OK folks…science has spoken and coffee is GOOD for you. I’ve been trying to tell you that caffeine is what vitamin C stands for, but nobody believed me. (It also stands for chocolate, cognac, cookies, etc.) However, the latest advice from the cardiologists is their new diet recommendation, “If it taste good, spit it out!” And after that one we need some laughter.

A little boy was waiting for his mother to come out of the grocery store. As he waited, he was approached by a man who asked, “Son, can you tell me where the post office is?”

The little boy replied, “Sure! Just go straight down this street a couple blocks and turn to your right.”

The man thanked the boy kindly and said, “I’m the new pastor in town. I’d like for you to come to church on Sunday. I’ll show you how to get to Heaven.”

The little boy replied with a chuckle, “Awww, come on. You don’t even know the way to the post office!”

The wife sat down on the sofa next to her husband who was flipping channels on the TV.

She asked him, “What’s on the TV?

He replied, “Dust!” … and then the fight started … but he should be out of the hospital in a week.

SHAMPOO ALERT! As a middle-aged woman was conditioning her hair in the shower, she took time to read the shampoo bottle. She was in shock! The shampoo she was using in the shower, that runs down her entire body said, “for extra volume and body.” Seriously, she thought, why had she not noticed this before? Now she understood why she had become so “full-figured”!

At that moment she swore from then on only to use “Dawn” dish soap. It says on the label, “dissolves fat that is otherwise difficult to remove.” Yep, folks, it pays to read labels!

A Hilo girl was visiting her friend in Honokaa, who had acquired two new dogs. She asked her friend what their names were. The Honokaa girl responded by saying that one was named Rolex and the other named Timex. Her friend, smothering laughter says, “Whoever heard of someone naming dogs like that?”

“‘HELLLOOOOOO’ answers the dog owner … They are WATCH DOGS!”

On the first day of college, the dean addressed the students.

“The female dormitory is out-of-bounds for all male students and the male dormitory to the female students. Anybody caught breaking this rule will be fined $20 the first time. The second time you will be fined $60, and the third time will cost you $180. Are there any questions?”

A male student inquired, “How much for a season pass?”

A young man at this construction site was bragging that he could outdo anyone based on his strength. He especially made fun of the older workers. After several minutes of such, one of the older workers had had enough.

“Why don’t you put your money where your mouth is?” he said. “I’ll bet a week’s wages that I can haul something in a wheelbarrow over to the other building that you won’t be able to wheel back!”

“You’re on, old man”, the young man replied. “Let’s see what you’ve got!”

The old man reached out and grabbed the wheelbarrow by the handles. Then, nodding to the young man, he said with a smile, “All right, GET IN!” (don’t mess with us old folks!)

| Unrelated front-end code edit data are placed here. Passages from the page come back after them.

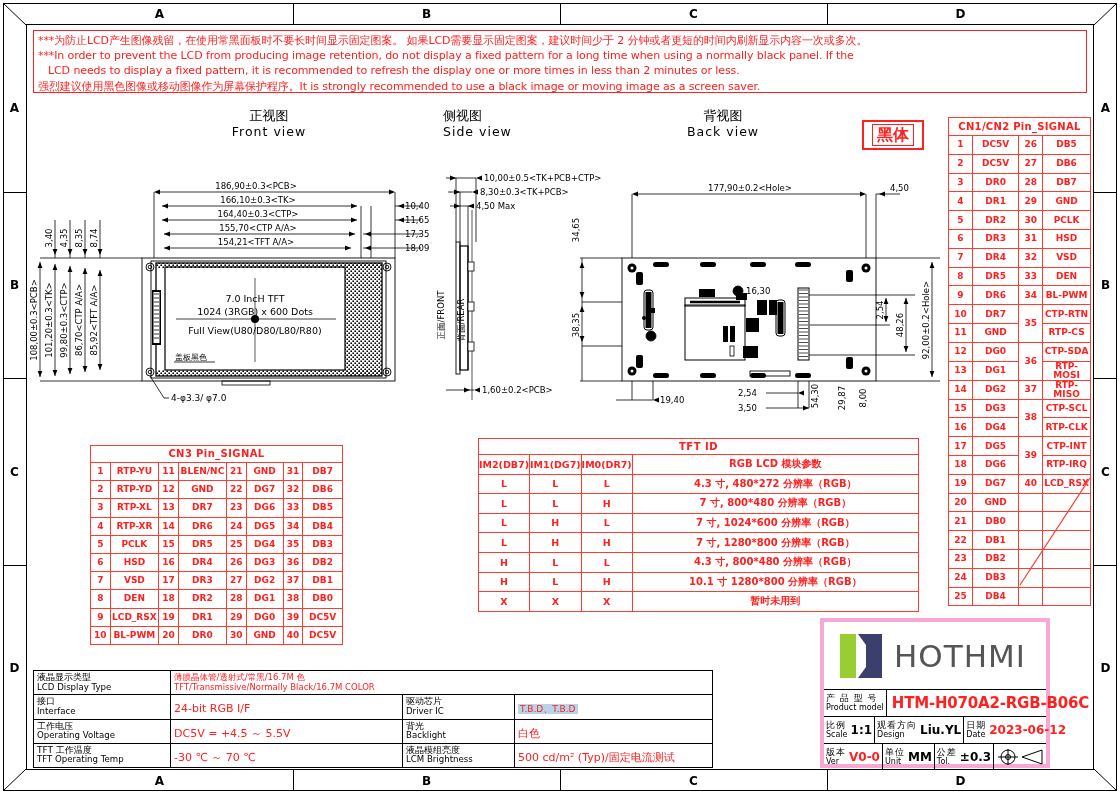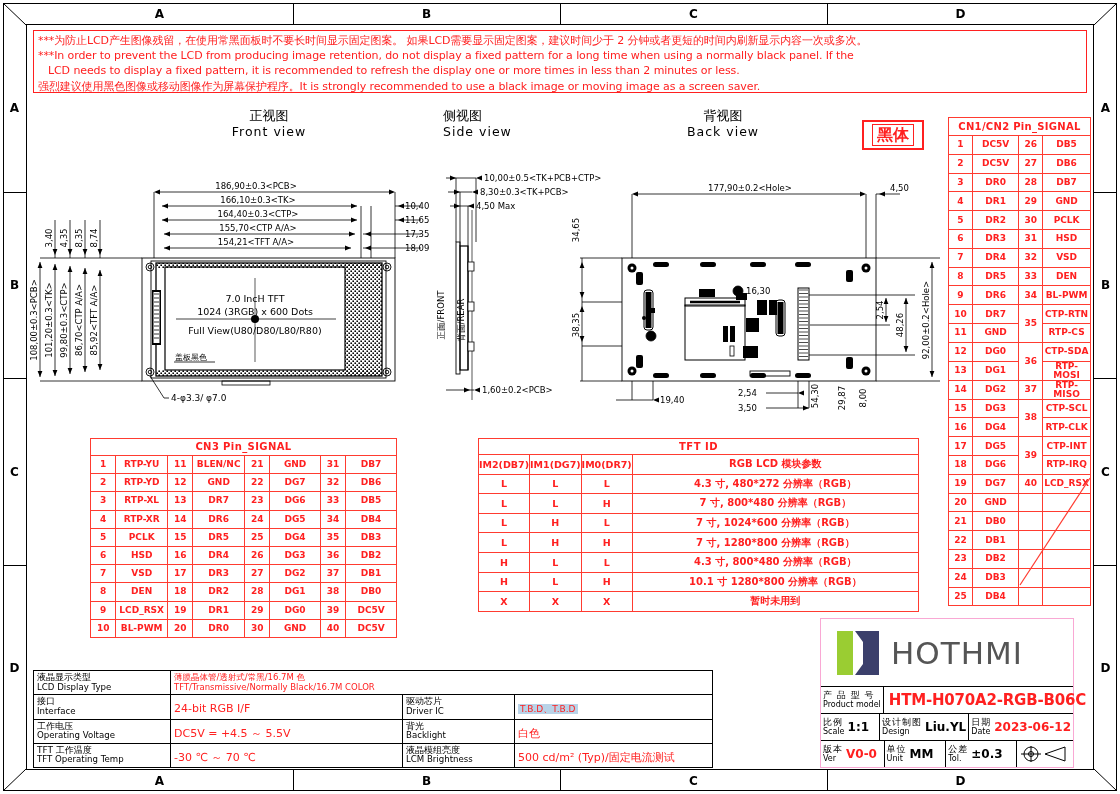"CN3 Pin_SIGNAL" #cn3 table { margin-top: none -> 7px; width: 307px -> 253px }
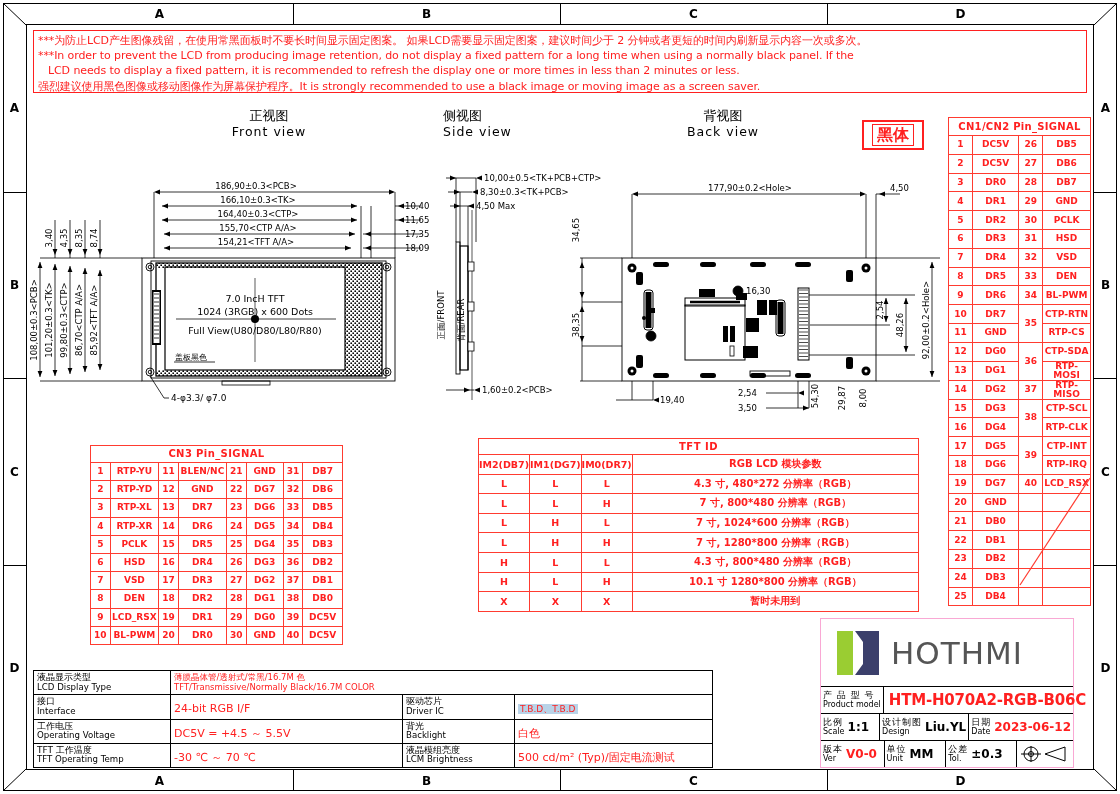"HOTHMI" #title { border: 1px solid #f9a8d4 -> 4px solid #f9a8d4; width: 254px -> 230px }
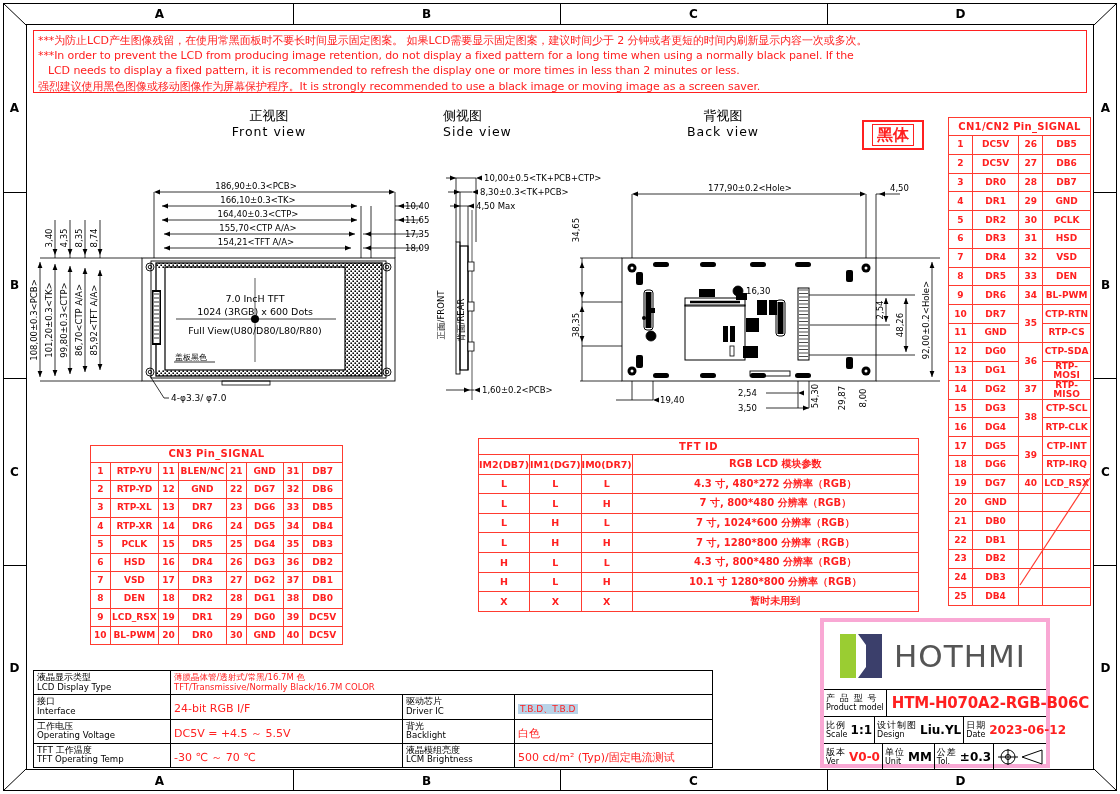"设计制图" span.cn { text: 设计制图 -> 观看方向 }
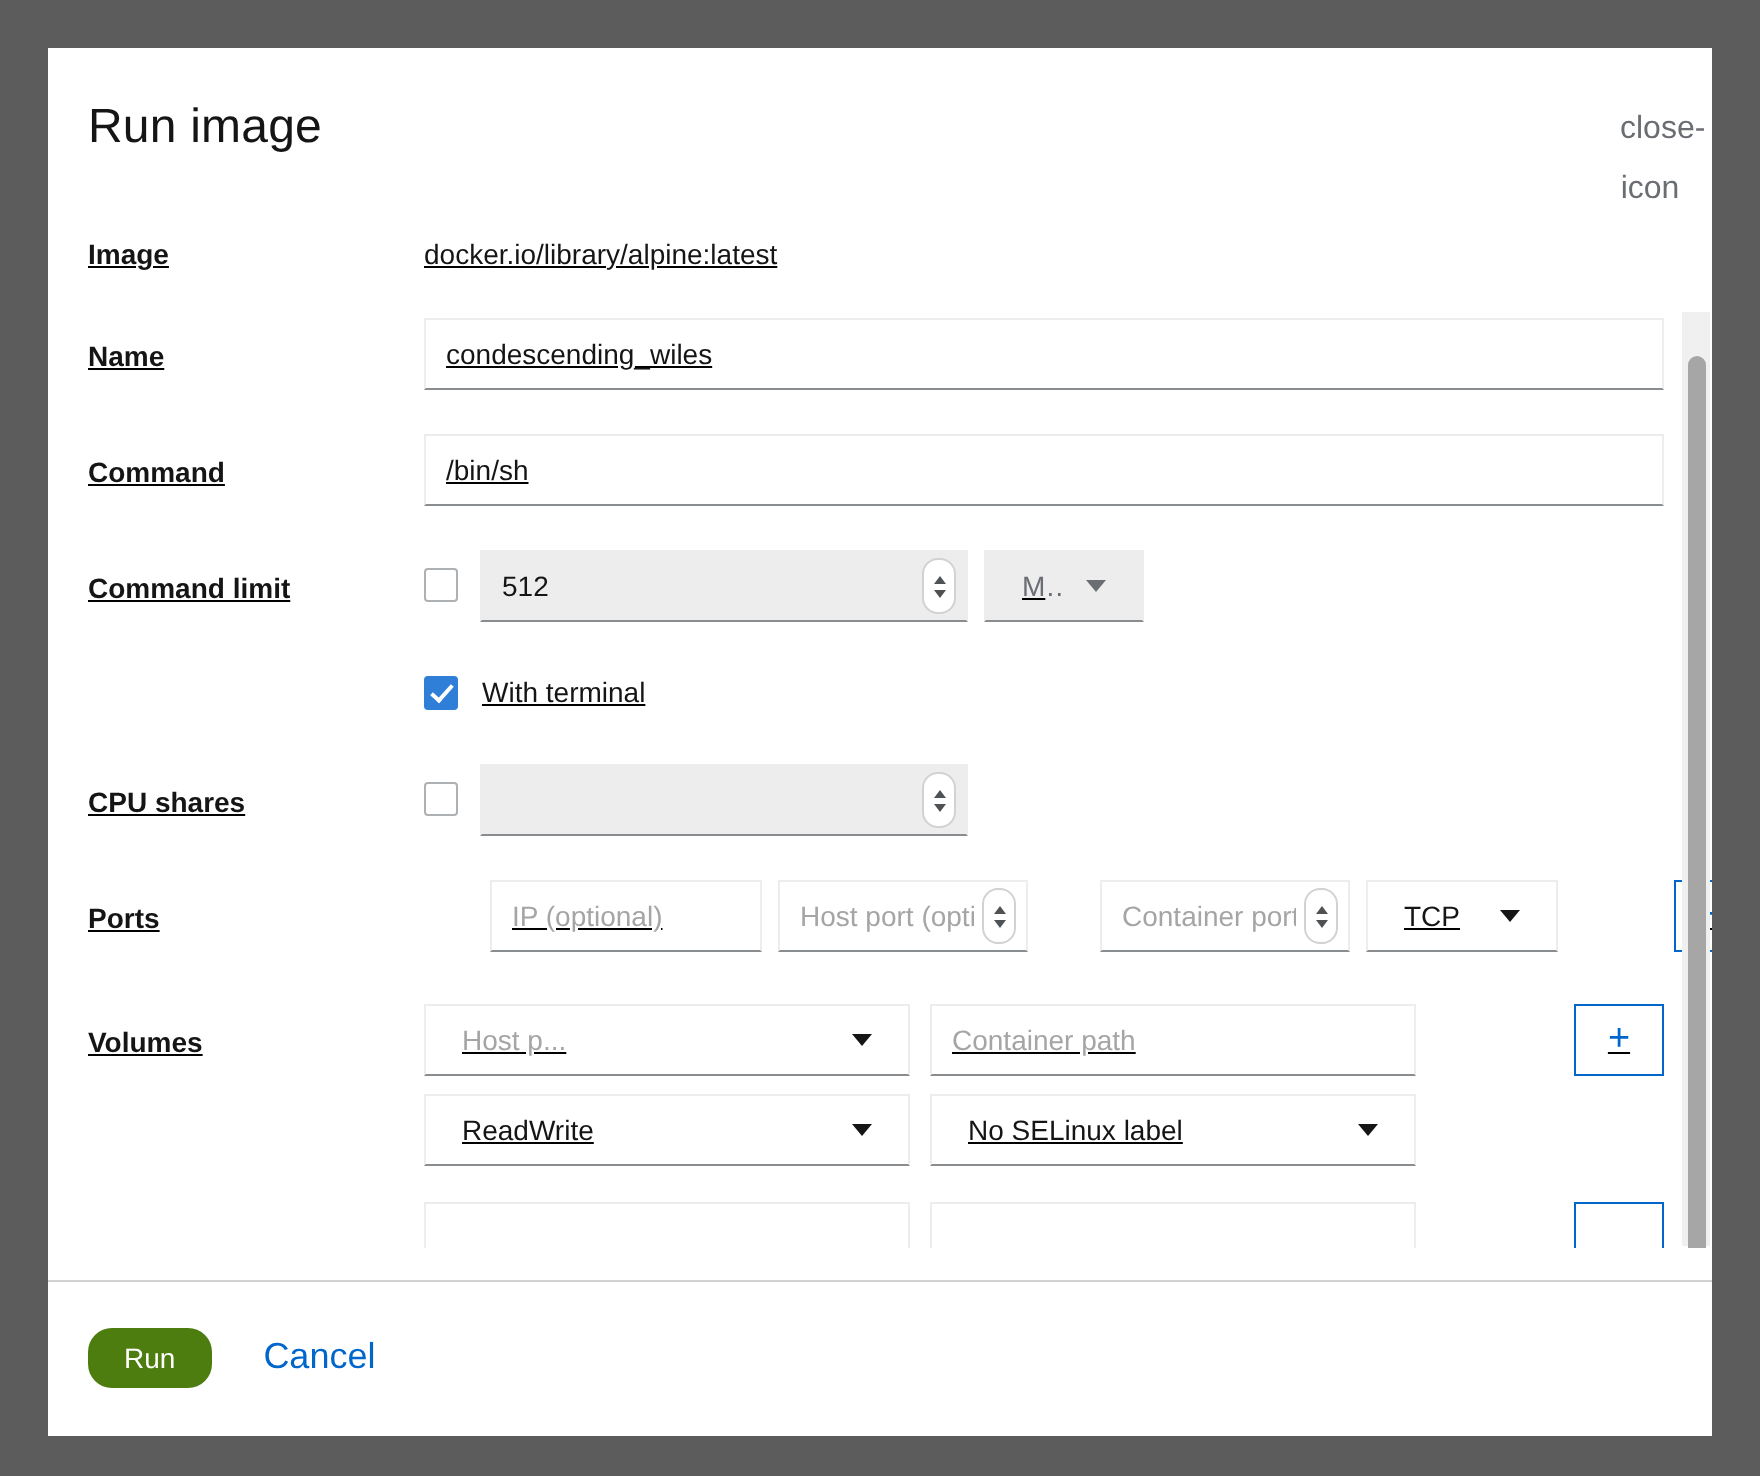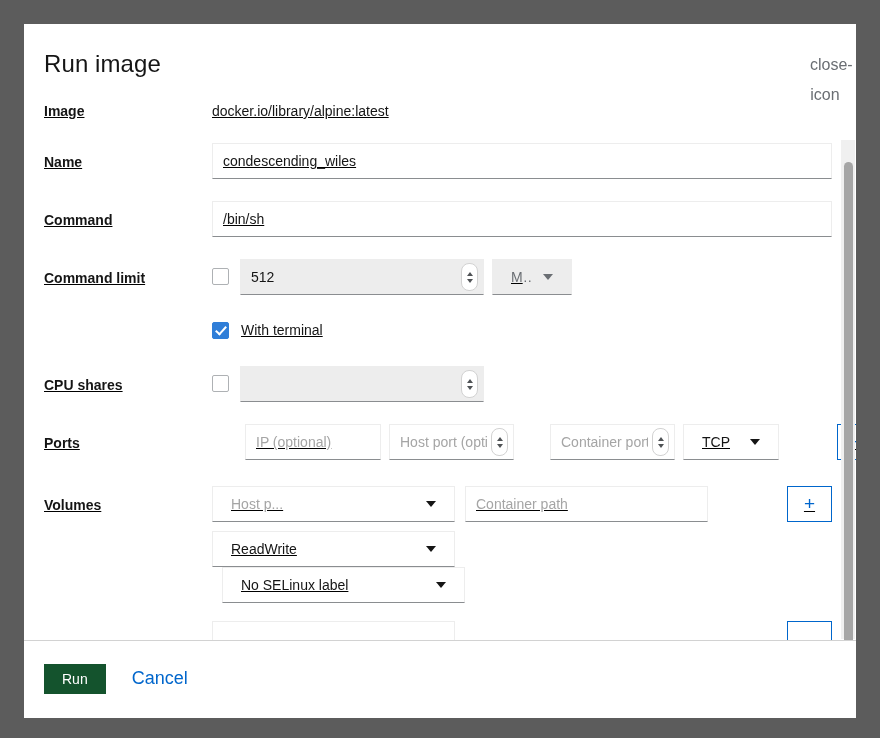"Run image" .modal { gap: none -> 16px }
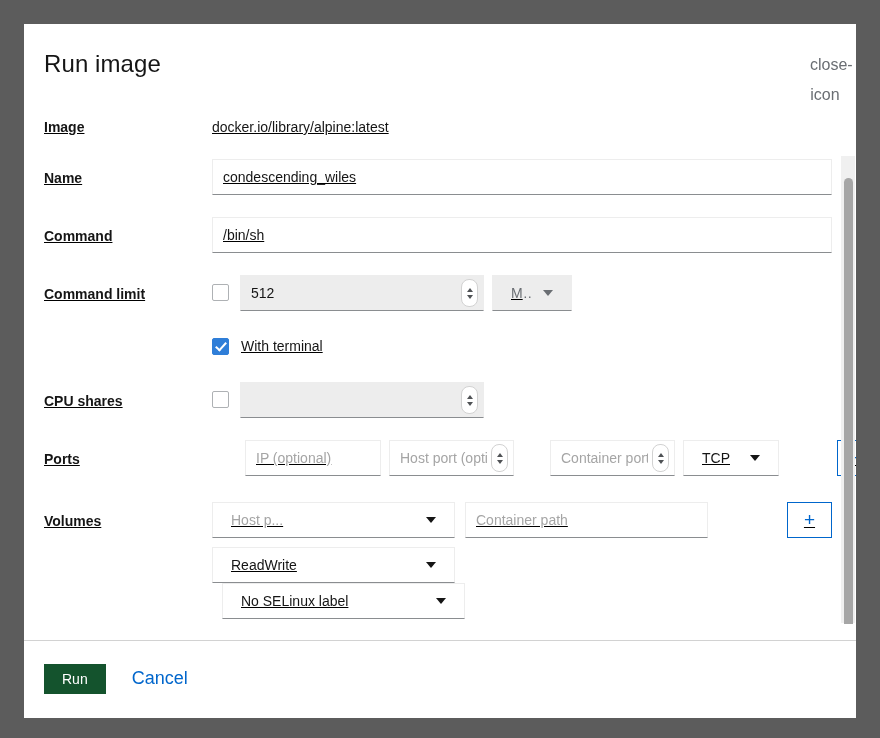"ReadWrite" .vol-line:last-child { flex-direction: column -> none }
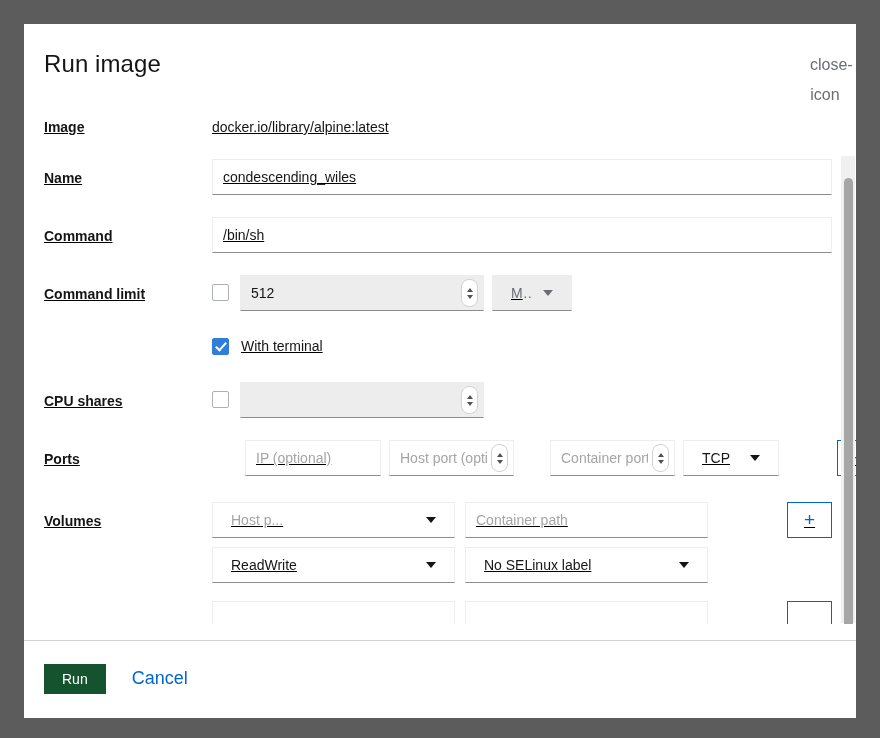"Run" .btn-primary { background: #14532d -> #4d7c0f; border-radius: 0 -> 12px }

And a few for my golfing buddies before we close for the day.

* Every par-three hole in the world has a secret desire to humiliate golfers. The shorter the hole, the greater its desire.

* Since bad shots come in groups of three, your fourth consecutive bad shot is really the beginning of the next three!

* The less skilled the player, the more likely he or she is to share their ideas about your swing.

* You can hit a two-acre fairway 10 percent of the time and a two-inch branch 90 percent of the time. … one more?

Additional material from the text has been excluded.